Lo sguardo verso l’estero si è rivolto anche alla Cina, altro Paese dove si sta lavorando per un’apertura “E questi fratelli e sorelle dell’Estremo oriente che da domani festeggeranno il primo anno lunare, salutiamo con un applauso da qui”, ha detto infatti il Papa dopo l’Angelus, chiedendo un applauso alla folla in piazza, dopo aver ricordato che “domani, nell’Estremo Oriente e in varie parti del mondo, milioni di uomini e donne celebrano il capodanno lunare. A tutti auguro di sperimentare serenità e pace in seno alle loro famiglie, che costituiscono il primo luogo in cui si vivono e si trasmettono i valori dell’amore e della fraternità, della convivenza e della condivisione, dell’attenzione e della cura dell’altro. Possa il nuovo anno portare frutti di compassione, misericordia e solidarietà”.

Poi lo sguardo si è rivolto alle vicende italiane. “Mi unisco ai Vescovi italiani – ha detto il Papa dopo l’Angelus ricordando che oggi in Italia si celebra la Giornata per la vita – per auspicare da parte dei vari soggetti istituzionali, educativi e sociali un rinnovato impegno in favore della vita umana dal concepimento al suo naturale tramonto. La nostra società va aiutata a guarire da tutti gli attentati alla vita, osando un cambiamento interiore, che si manifesta anche attraverso opere di misericordia”. Ha incoraggiato “i docenti universitari di Roma e quanti sono impegnati a testimoniare cultura della vita”.

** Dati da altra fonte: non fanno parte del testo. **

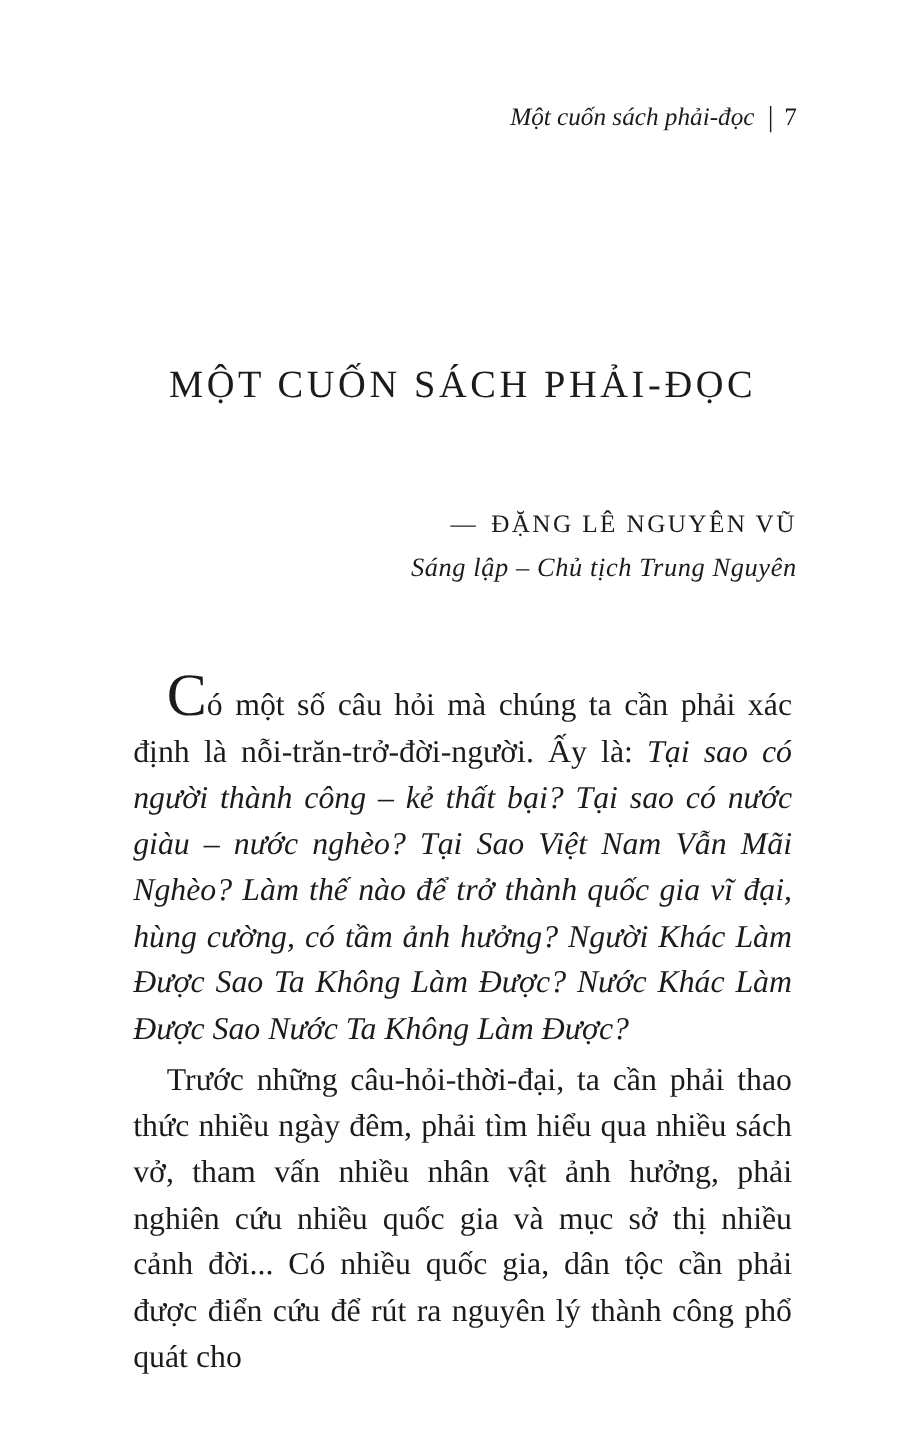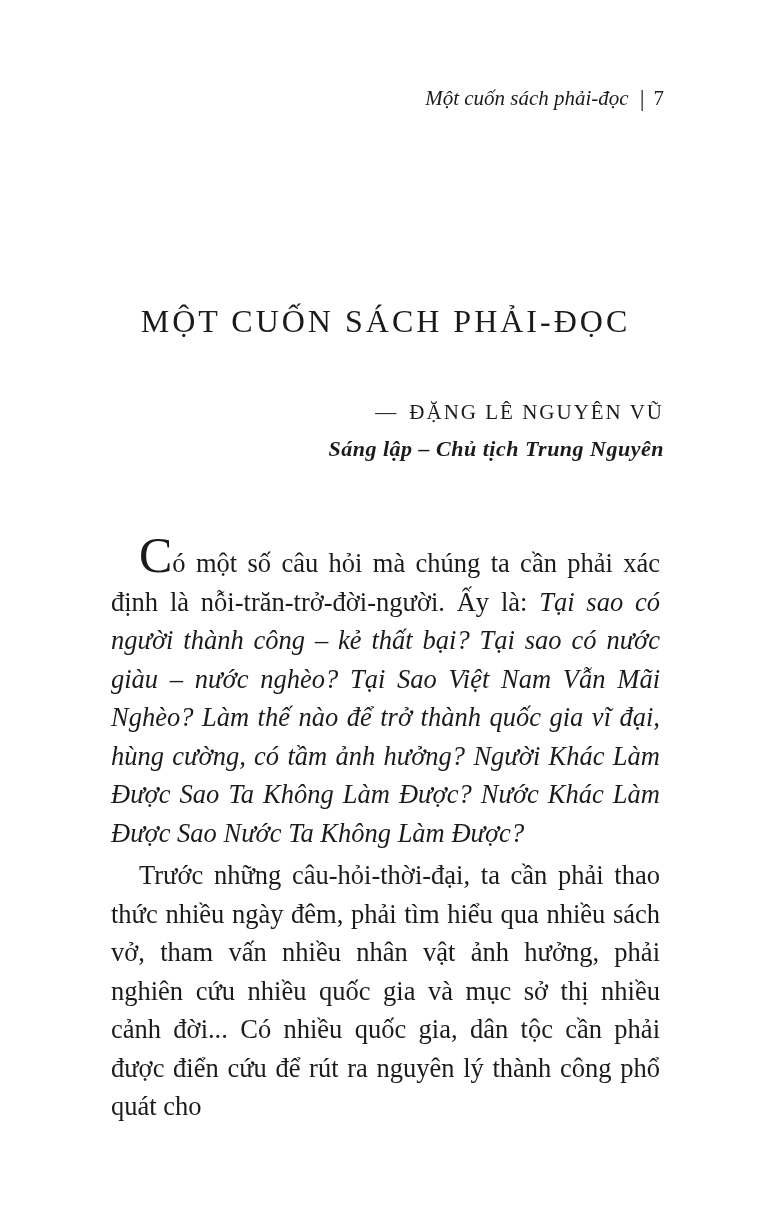--- a/index.html
+++ b/index.html
@@ -45,40 +45,39 @@
   .chapter-title {
     margin: 190px 0 0 0;
     text-align: center;
     font-weight: 400;
     font-size: 32px;
     line-height: 40px;
     letter-spacing: 3px;
     white-space: nowrap;
   }
   .byline {
-    margin-top: 57px;
+    margin-top: 82px;
     text-align: right;
     font-size: 21px;
     line-height: 28px;
     letter-spacing: 2px;
     white-space: nowrap;
   }
   .byline-dash {
     letter-spacing: 0;
     margin-right: 13px;
   }
   .byline-role {
     margin-top: 8px;
     text-align: right;
     font-style: italic;
     font-size: 22px;
     line-height: 30px;
     letter-spacing: 0.5px;
     white-space: nowrap;
-    font-weight: bold;
   }
   .body-text {
     margin-top: 80px;
     font-size: 26.5px;
     line-height: 38.5px;
     text-align: justify;
   }
   .para {
     margin: 4px;
     padding: 0;

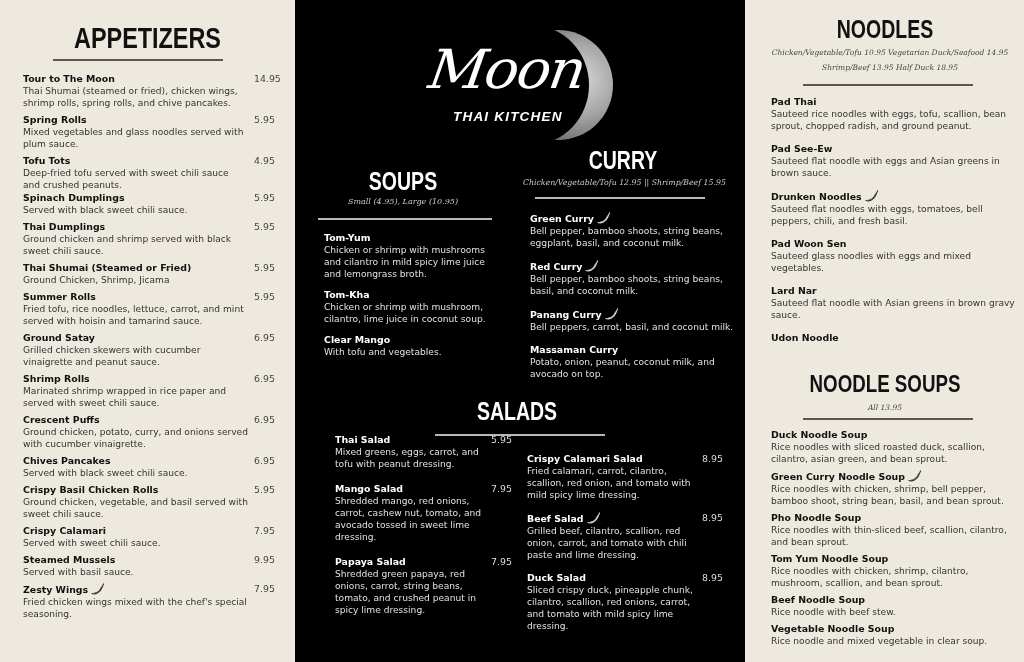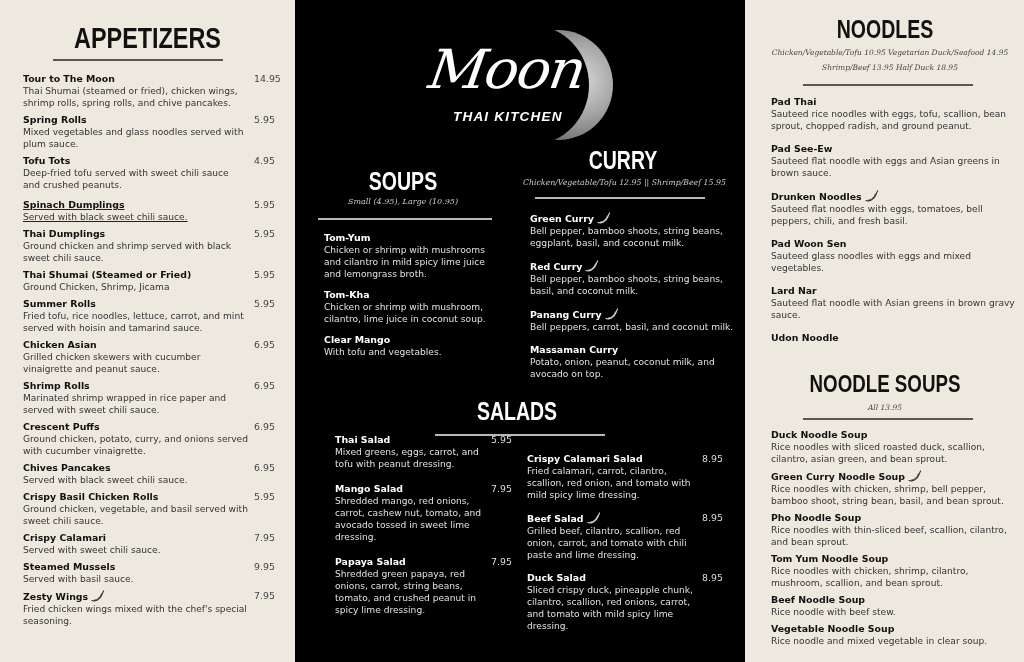--- a/index.html
+++ b/index.html
@@ -114,42 +114,42 @@
       <div class="item" style="margin-top: 5px;">
         <div class="item-name"><span>Spring Rolls</span></div>
         <div class="item-desc" style="width: 225px;">Mixed vegetables and glass noodles served with plum sauce.</div>
         <div class="item-price" style="left: 231px;">5.95</div>
       </div>
       <div class="item" style="margin-top: 5px;">
         <div class="item-name"><span>Tofu Tots</span></div>
         <div class="item-desc" style="width: 225px;">Deep-fried tofu served with sweet chili sauce and crushed peanuts.</div>
         <div class="item-price" style="left: 231px;">4.95</div>
       </div>
-      <div class="item" style="margin-top: 8px; text-decoration: underline;">
+      <div class="item" style="margin-top: 1px;">
         <div class="item-name"><span>Spinach Dumplings</span></div>
         <div class="item-desc" style="width: 225px;">Served with black sweet chili sauce.</div>
         <div class="item-price" style="left: 231px;">5.95</div>
       </div>
       <div class="item" style="margin-top: 5px;">
         <div class="item-name"><span>Thai Dumplings</span></div>
         <div class="item-desc" style="width: 225px;">Ground chicken and shrimp served with black sweet chili sauce.</div>
         <div class="item-price" style="left: 231px;">5.95</div>
       </div>
       <div class="item" style="margin-top: 5px;">
         <div class="item-name"><span>Thai Shumai (Steamed or Fried)</span></div>
         <div class="item-desc" style="width: 225px;">Ground Chicken, Shrimp, Jicama</div>
         <div class="item-price" style="left: 231px;">5.95</div>
       </div>
       <div class="item" style="margin-top: 5px;">
         <div class="item-name"><span>Summer Rolls</span></div>
         <div class="item-desc" style="width: 225px;">Fried tofu, rice noodles, lettuce, carrot, and mint served with hoisin and tamarind sauce.</div>
         <div class="item-price" style="left: 231px;">5.95</div>
       </div>
       <div class="item" style="margin-top: 5px;">
-        <div class="item-name"><span>Chicken Asian</span></div>
+        <div class="item-name"><span>Ground Satay</span></div>
         <div class="item-desc" style="width: 225px;">Grilled chicken skewers with cucumber vinaigrette and peanut sauce.</div>
         <div class="item-price" style="left: 231px;">6.95</div>
       </div>
       <div class="item" style="margin-top: 5px;">
         <div class="item-name"><span>Shrimp Rolls</span></div>
         <div class="item-desc" style="width: 225px;">Marinated shrimp wrapped in rice paper and served with sweet chili sauce.</div>
         <div class="item-price" style="left: 231px;">6.95</div>
       </div>
       <div class="item" style="margin-top: 5px;">
         <div class="item-name"><span>Crescent Puffs</span></div>

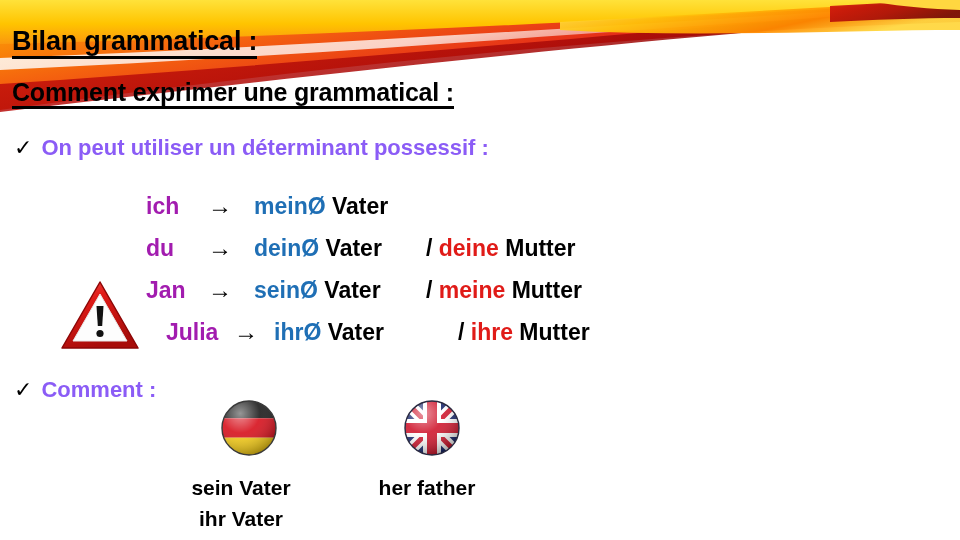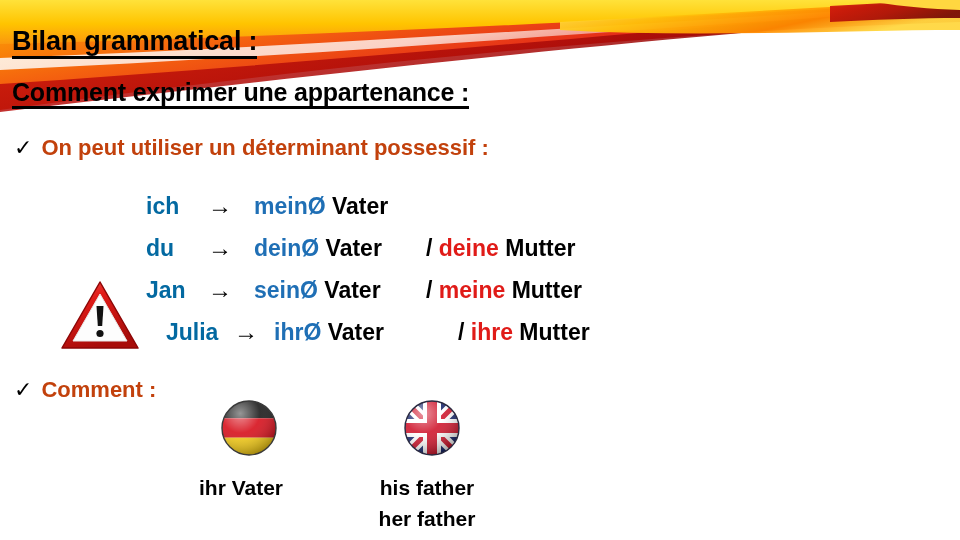--- a/index.html
+++ b/index.html
@@ -60,42 +60,42 @@
   }
   .bullet-check {
     font-size: 22px;
     font-weight: normal;
     margin-right: 9px;
     color: #000;
   }
   .bullet-text {
     font-size: 22px;
     font-weight: bold;
-    color: #c2410c;
+    color: #8b5cf6;
   }
   #bullet-possessive { left: 14px; top: 135px; }
   #bullet-remark     { left: 14px; top: 377px; }
 
   
   #possessive-table {
     position: absolute;
     left: 146px;
     top: 192px;
   }
   .poss-row {
     display: flex;
     align-items: baseline;
     height: 42px;
     white-space: nowrap;
   }
   .col-pronoun {
     width: 62px;
     font-size: 23px;
     font-weight: bold;
-    color: #0369a1;
+    color: #a21caf;
   }
   .col-arrow {
     width: 46px;
     font-size: 24px;
     font-weight: bold;
     color: #000;
   }
   .col-masc {
     width: 172px;
     font-size: 23px;
@@ -194,21 +194,21 @@
 
   <path d="M560,22 C700,14 850,6 960,0 L960,30 C840,30 700,38 560,30 Z" fill="url(#gradC)" opacity="0.95"></path>
 
   <path d="M830,6 C880,3 930,1 960,0 L960,18 C920,18 870,20 830,22 Z" fill="url(#gradDeep)" opacity="0.9"></path>
 
   <path d="M880,0 L960,0 L960,10 C930,9 900,6 880,3 Z" fill="#ffd740"></path>
 </svg>
 
 <div class="heading" id="page-title">Bilan grammatical :</div>
 
-<div class="heading" id="subtitle">Comment exprimer une appartenance :</div>
+<div class="heading" id="subtitle">Comment exprimer une grammatical :</div>
 
 <div class="bullet-line" id="bullet-possessive">
   <span class="bullet-check">✓</span>
   <span class="bullet-text">On peut utiliser un déterminant possessif :</span>
 </div>
 
 <svg id="warning-triangle" viewBox="0 0 84 76">
   <defs>
     <linearGradient id="triGrad" x1="0" y1="0" x2="0.4" y2="1">
       <stop offset="0%" stop-color="#f24a44"></stop>
@@ -294,19 +294,19 @@
     <path d="M0,0 L58,58 M58,0 L0,58" stroke="#ffffff" stroke-width="12"></path>
     <path d="M0,0 L58,58 M58,0 L0,58" stroke="#cf142b" stroke-width="5"></path>
     <path d="M29,0 L29,58 M0,29 L58,29" stroke="#ffffff" stroke-width="18"></path>
     <path d="M29,0 L29,58 M0,29 L58,29" stroke="#cf142b" stroke-width="10"></path>
     <rect x="0" y="0" width="58" height="58" fill="url(#glossGB)"></rect>
   </g>
   <circle cx="29" cy="29" r="27" fill="none" stroke="#2a2a40" stroke-width="1.4"></circle>
 </svg>
 
 <div class="translation-col" id="translation-de">
+  <div>sein Vater</div>
   <div>ihr Vater</div>
 </div>
 
 <div class="translation-col" id="translation-en">
-  <div>his father</div>
   <div>her father</div>
 </div>
 
 </body></html>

Infine una presa di posizione sulla moderna schiavitù: abbiamo “tutti – ha detto il Papa dopo l’Angelus – l’opportunità di aiutare i nuovi schiavi di oggi a rompere le pesanti catene dello sfruttamento per riappropriarsi della loro libertà e dignità. Penso in particolare a tante donne e uomini, e a tanti bambini! Occorre fare ogni sforzo per debellare questo crimine e questa intollerabile vergogna”.